■ **TASK PROMPT**:
Drop every picture, then repeat the records exactly.

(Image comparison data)
:::::
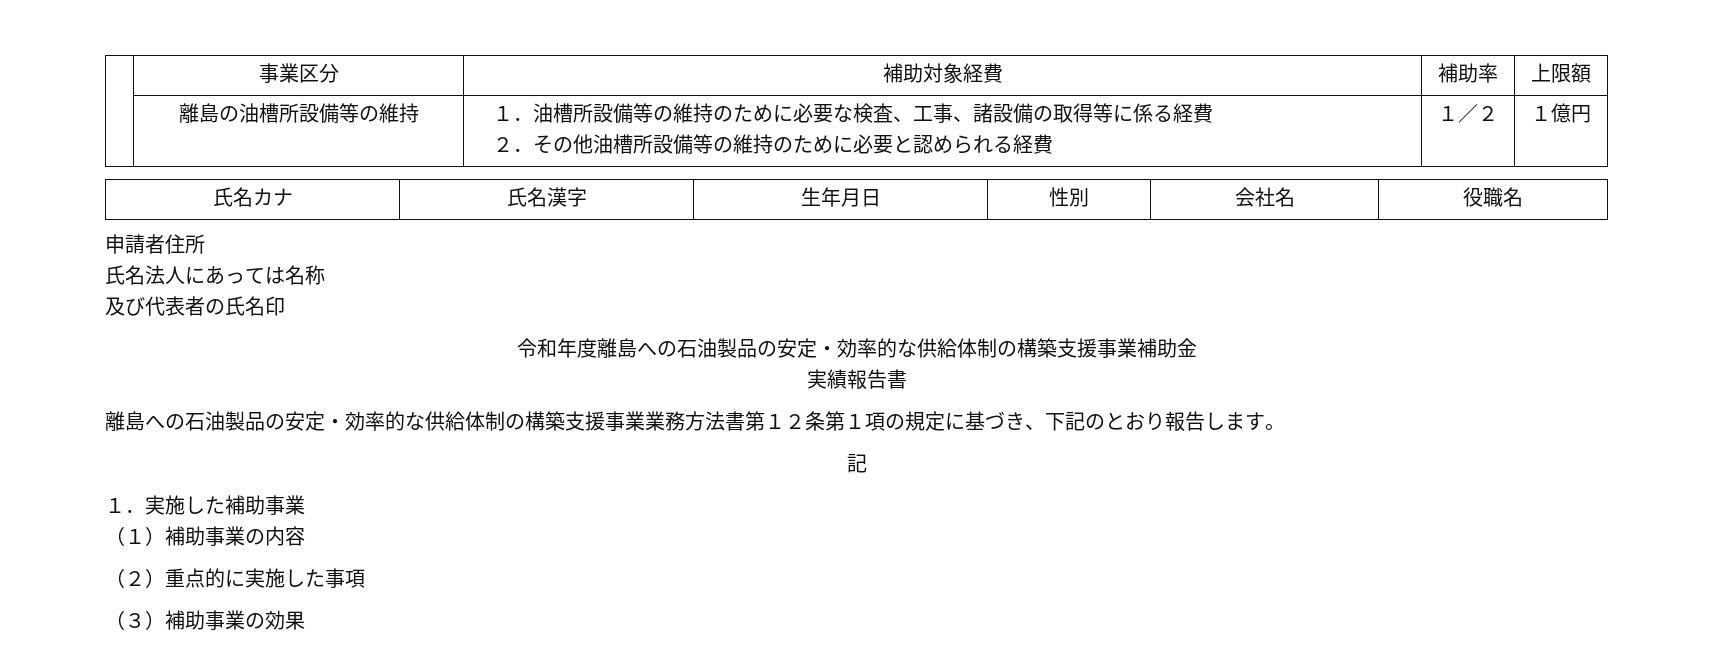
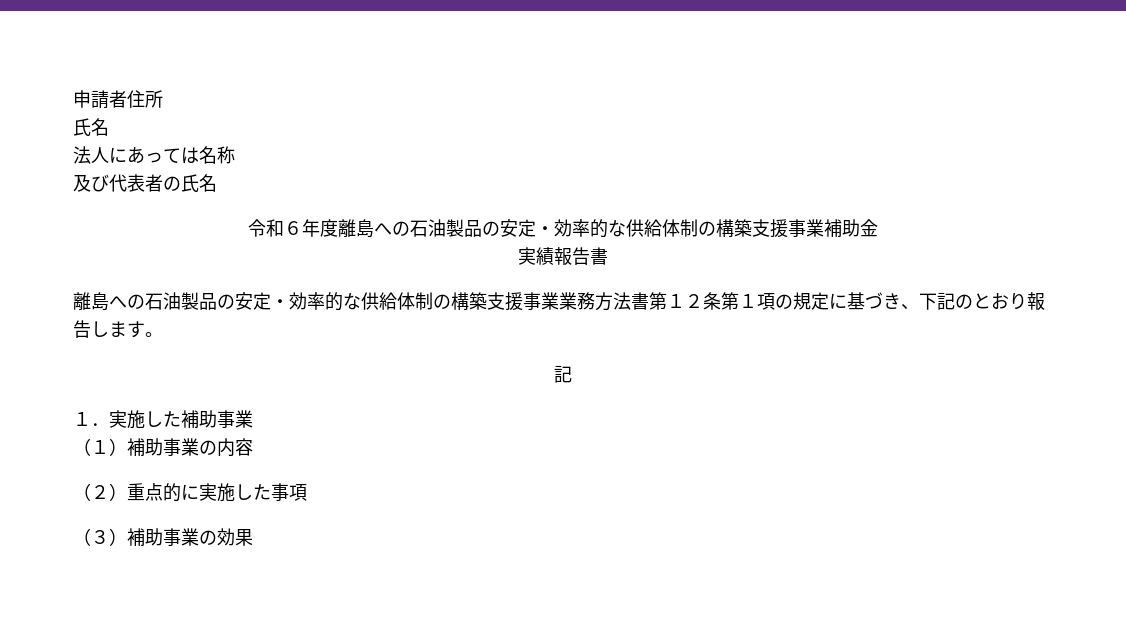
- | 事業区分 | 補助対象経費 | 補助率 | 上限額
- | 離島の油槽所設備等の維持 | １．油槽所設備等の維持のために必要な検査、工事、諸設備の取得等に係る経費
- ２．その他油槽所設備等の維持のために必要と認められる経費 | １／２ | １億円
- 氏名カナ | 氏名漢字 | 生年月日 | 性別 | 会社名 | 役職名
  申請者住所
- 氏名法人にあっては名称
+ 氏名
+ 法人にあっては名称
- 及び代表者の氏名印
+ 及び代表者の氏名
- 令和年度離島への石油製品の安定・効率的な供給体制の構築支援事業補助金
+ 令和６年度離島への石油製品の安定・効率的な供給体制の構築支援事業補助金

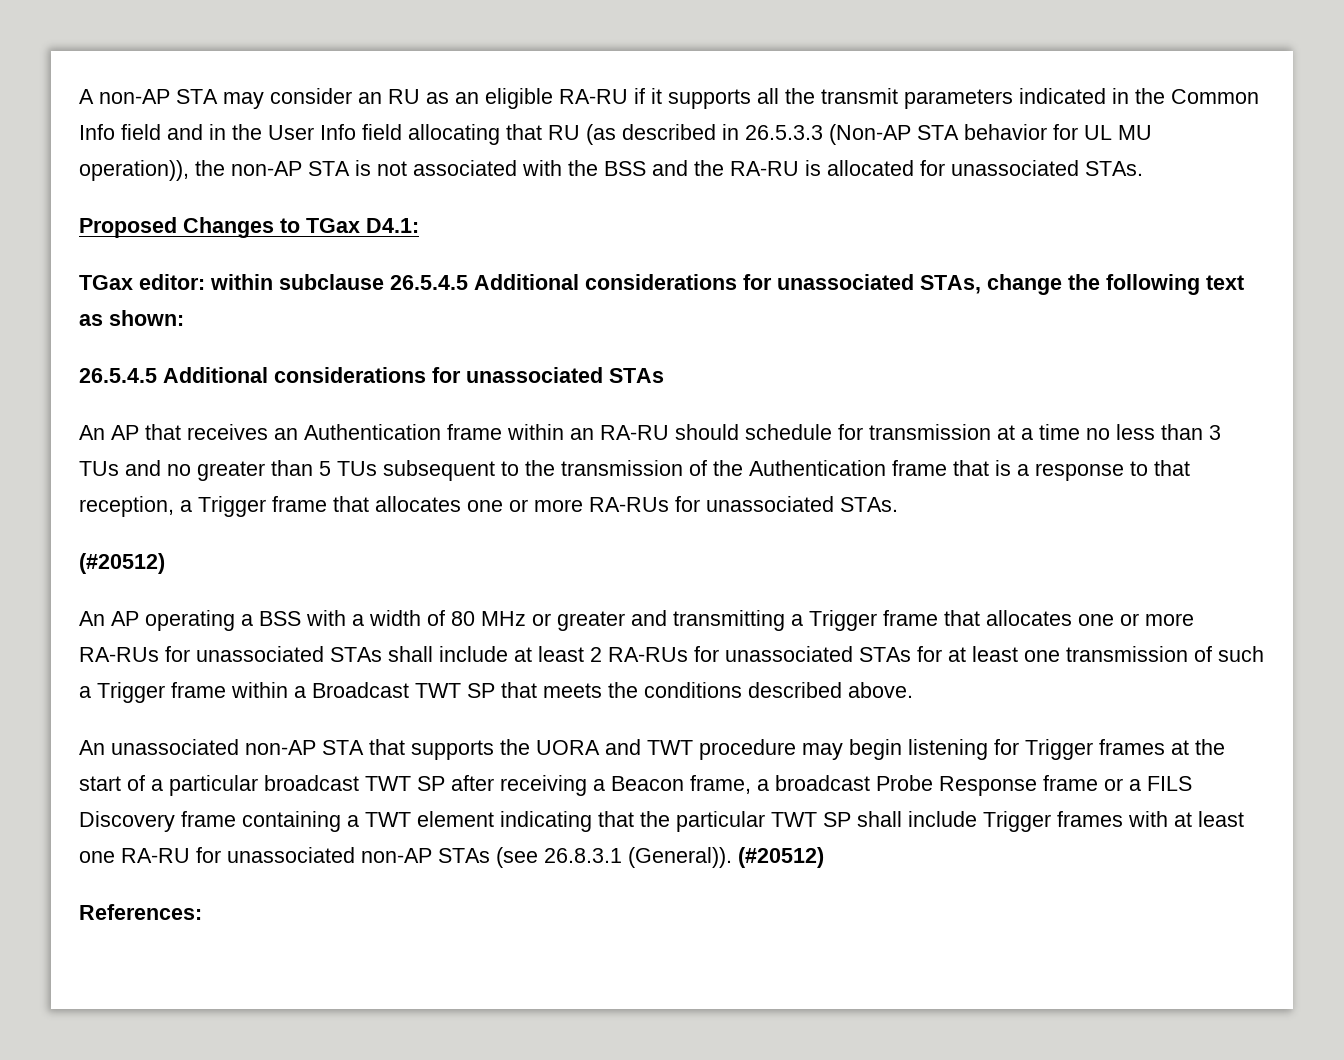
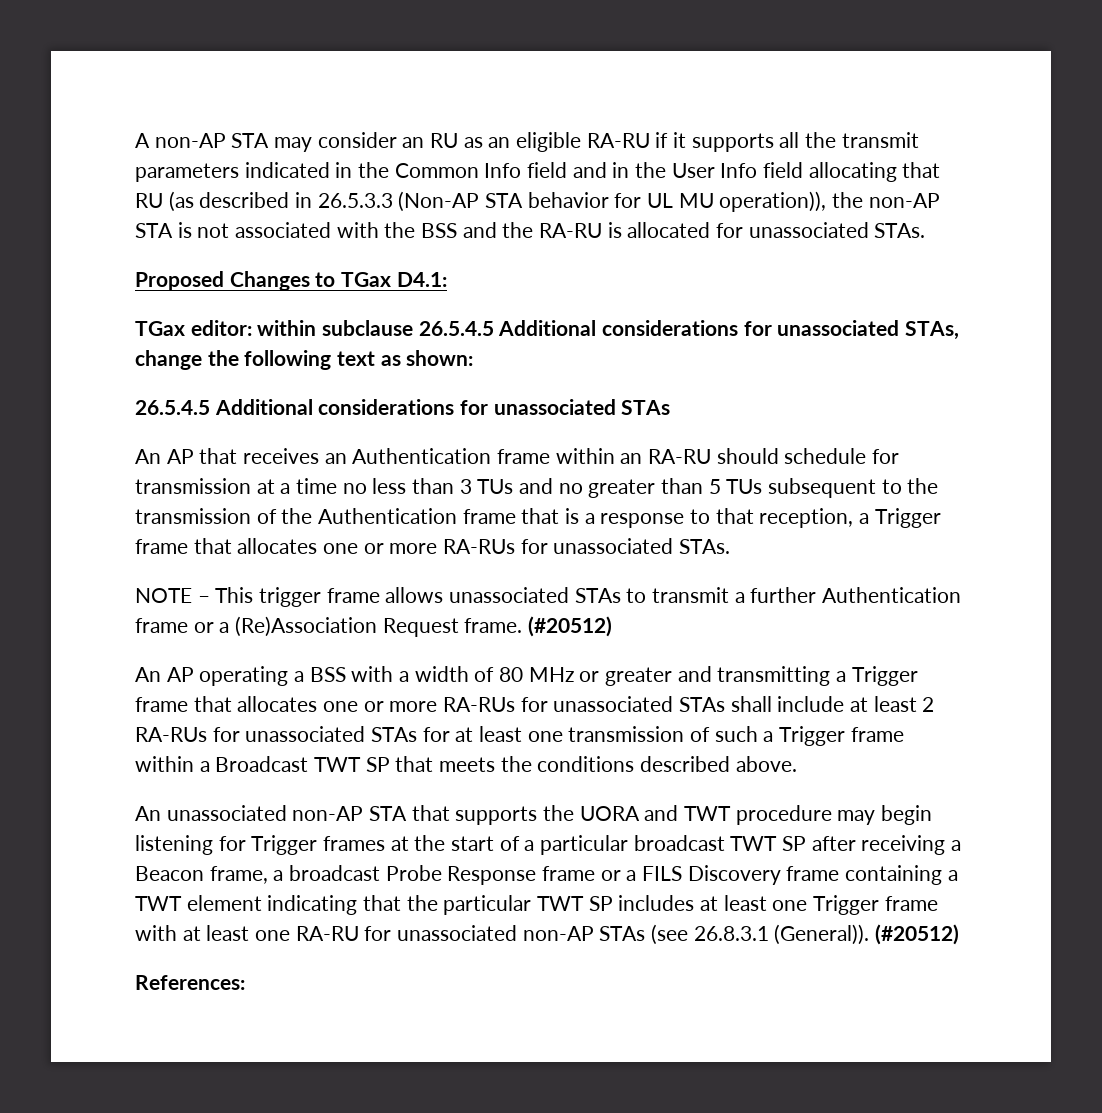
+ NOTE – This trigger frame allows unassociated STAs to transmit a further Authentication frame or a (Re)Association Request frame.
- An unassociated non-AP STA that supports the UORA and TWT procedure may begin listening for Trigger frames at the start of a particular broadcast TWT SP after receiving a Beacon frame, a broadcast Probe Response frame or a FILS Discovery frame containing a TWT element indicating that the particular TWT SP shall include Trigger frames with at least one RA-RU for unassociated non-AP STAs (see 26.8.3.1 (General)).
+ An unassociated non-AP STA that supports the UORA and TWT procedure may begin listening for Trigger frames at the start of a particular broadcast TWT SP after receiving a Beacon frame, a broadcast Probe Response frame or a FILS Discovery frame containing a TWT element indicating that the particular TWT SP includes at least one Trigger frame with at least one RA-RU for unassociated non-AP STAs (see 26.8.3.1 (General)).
:::::
■ **ANSWER SPACE**:
- | 事業区分 | 補助対象経費 | 補助率 | 上限額
- | 離島の油槽所設備等の維持 | １．油槽所設備等の維持のために必要な検査、工事、諸設備の取得等に係る経費
- ２．その他油槽所設備等の維持のために必要と認められる経費 | １／２ | １億円
- 氏名カナ | 氏名漢字 | 生年月日 | 性別 | 会社名 | 役職名
  申請者住所
- 氏名法人にあっては名称
+ 氏名
+ 法人にあっては名称
- 及び代表者の氏名印
+ 及び代表者の氏名
- 令和年度離島への石油製品の安定・効率的な供給体制の構築支援事業補助金
+ 令和６年度離島への石油製品の安定・効率的な供給体制の構築支援事業補助金

+ NOTE – This trigger frame allows unassociated STAs to transmit a further Authentication frame or a (Re)Association Request frame.
- An unassociated non-AP STA that supports the UORA and TWT procedure may begin listening for Trigger frames at the start of a particular broadcast TWT SP after receiving a Beacon frame, a broadcast Probe Response frame or a FILS Discovery frame containing a TWT element indicating that the particular TWT SP shall include Trigger frames with at least one RA-RU for unassociated non-AP STAs (see 26.8.3.1 (General)).
+ An unassociated non-AP STA that supports the UORA and TWT procedure may begin listening for Trigger frames at the start of a particular broadcast TWT SP after receiving a Beacon frame, a broadcast Probe Response frame or a FILS Discovery frame containing a TWT element indicating that the particular TWT SP includes at least one Trigger frame with at least one RA-RU for unassociated non-AP STAs (see 26.8.3.1 (General)).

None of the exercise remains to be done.